Records provided —
◇ ◇ ◇ ◇ ◇
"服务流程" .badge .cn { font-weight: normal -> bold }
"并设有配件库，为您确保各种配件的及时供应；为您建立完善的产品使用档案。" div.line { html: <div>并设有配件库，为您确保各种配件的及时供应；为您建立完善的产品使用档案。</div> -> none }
◇ ◇ ◇ ◇ ◇
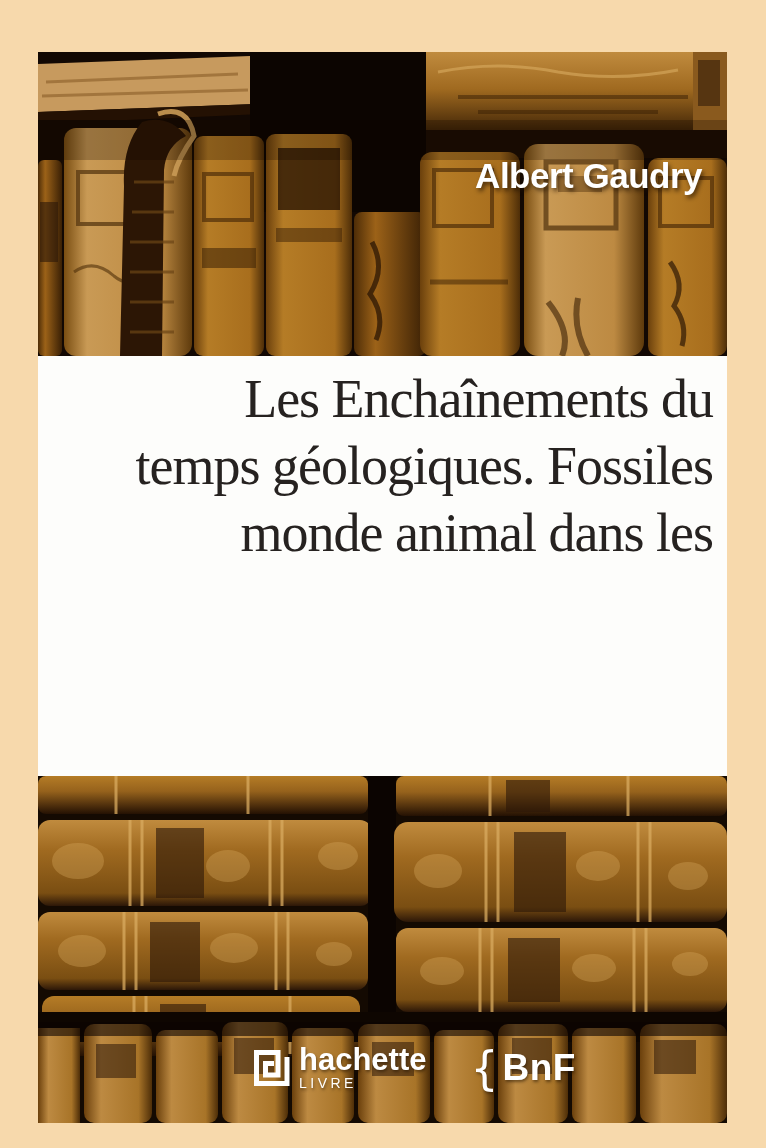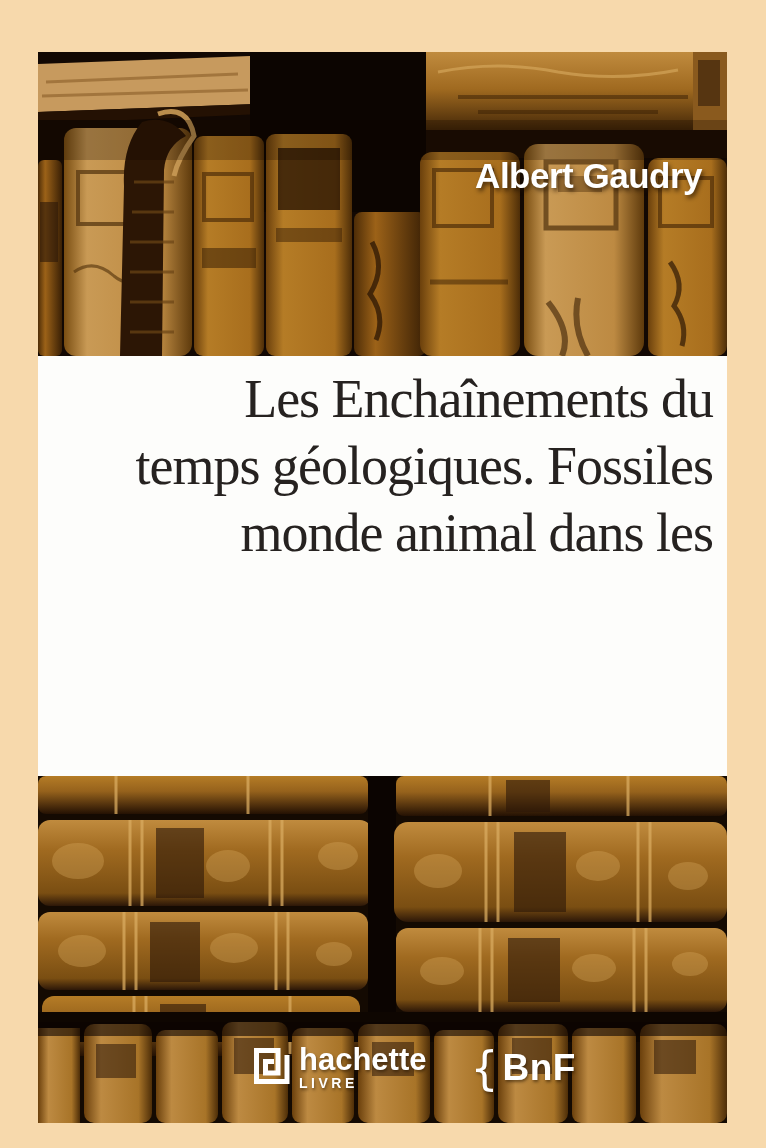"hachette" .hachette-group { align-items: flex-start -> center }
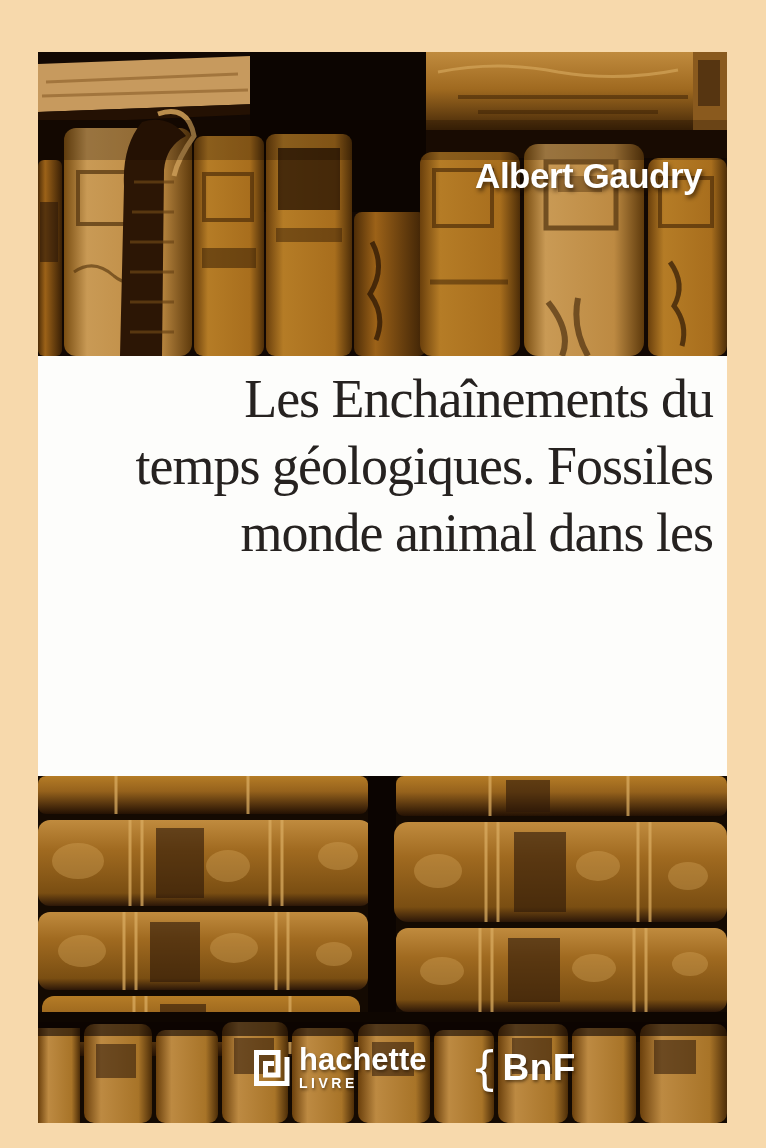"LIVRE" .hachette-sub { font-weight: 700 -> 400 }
◇ ◇ ◇ ◇ ◇
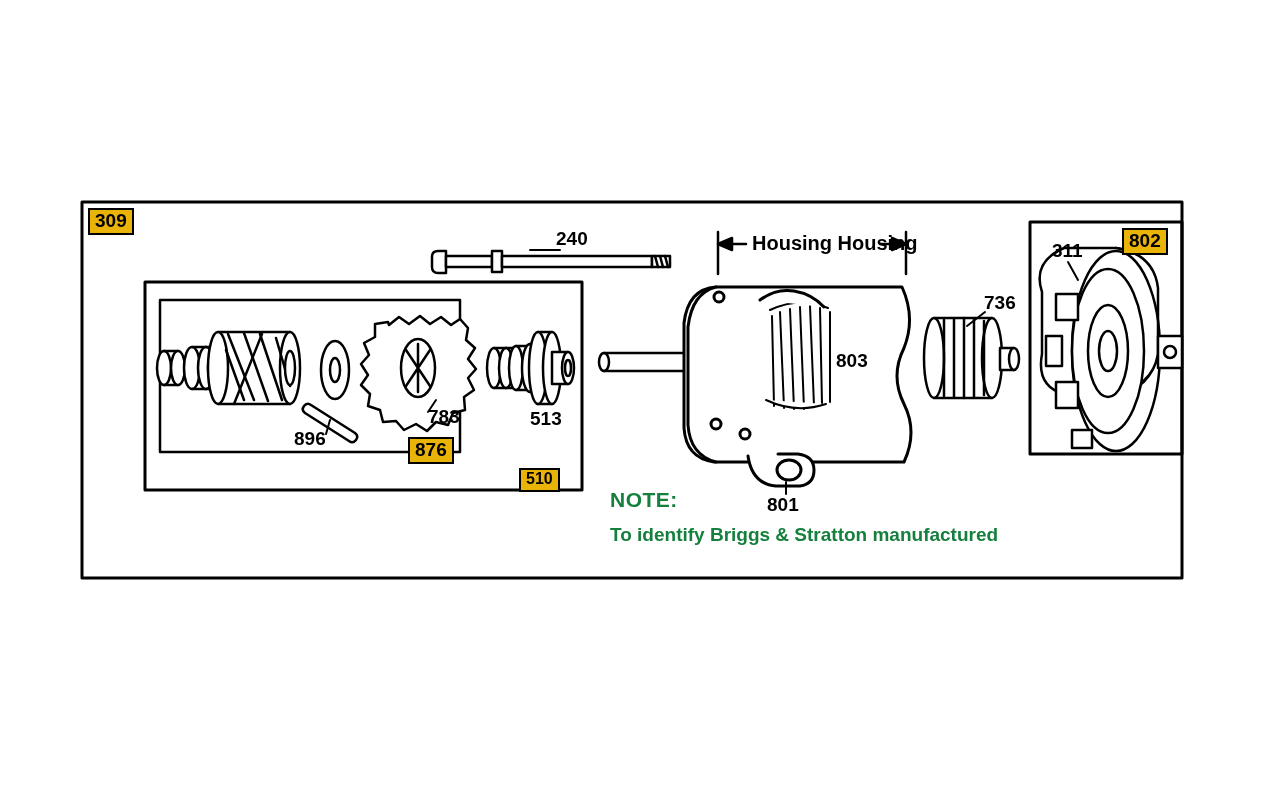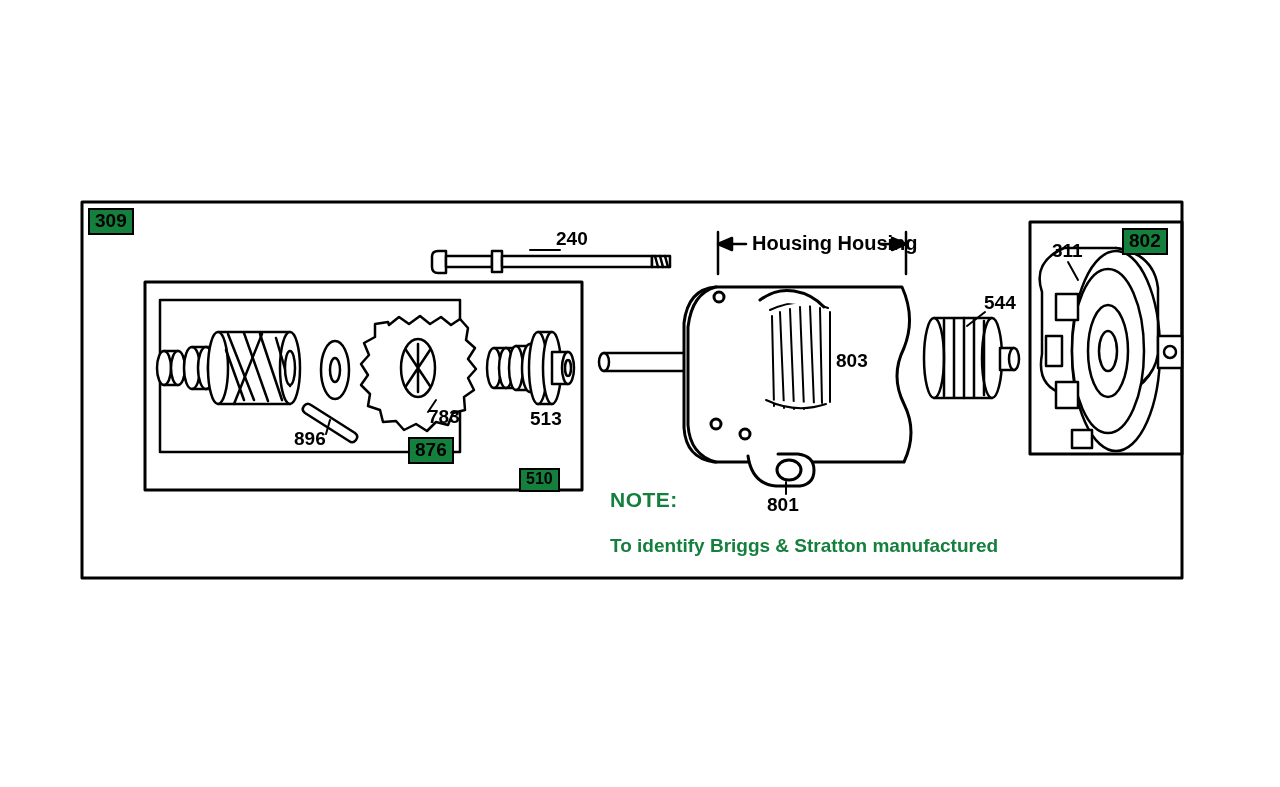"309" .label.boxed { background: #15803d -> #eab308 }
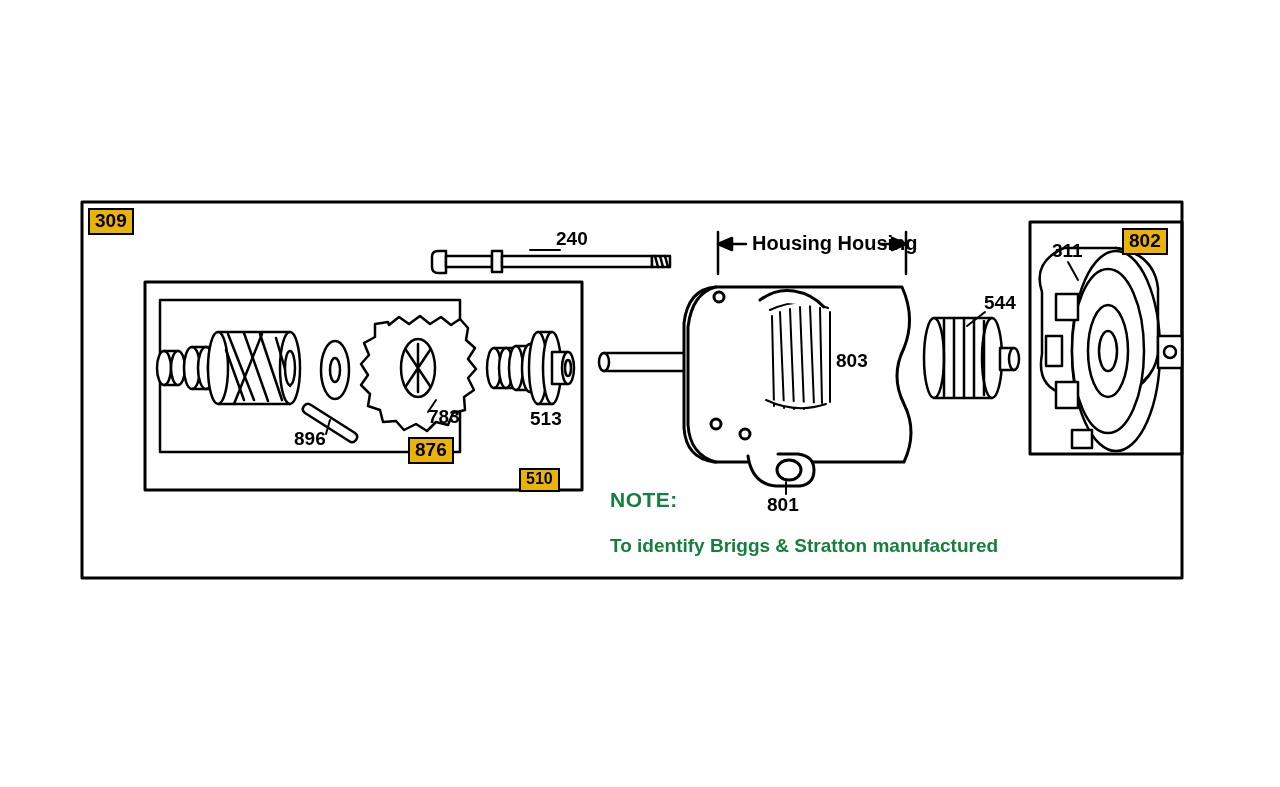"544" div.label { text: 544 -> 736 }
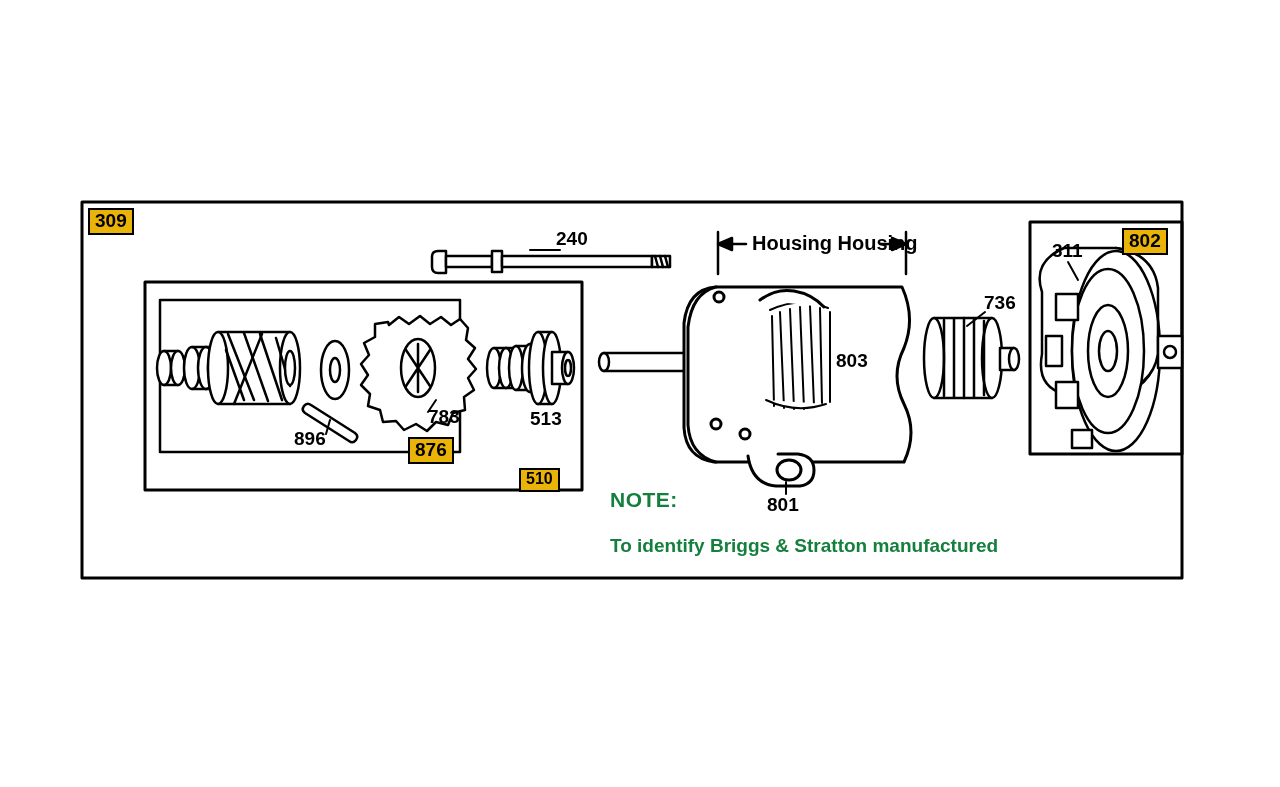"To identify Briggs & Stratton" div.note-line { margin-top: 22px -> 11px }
◇ ◇ ◇ ◇ ◇
What the task asks —
Word for word, retype the lines in the entries above that run from the one with "text: 544 ->" through the one with "identify Briggs &". Both ends count; pictures do not.

Output of the exercise —
"544" div.label { text: 544 -> 736 }
"To identify Briggs & Stratton" div.note-line { margin-top: 22px -> 11px }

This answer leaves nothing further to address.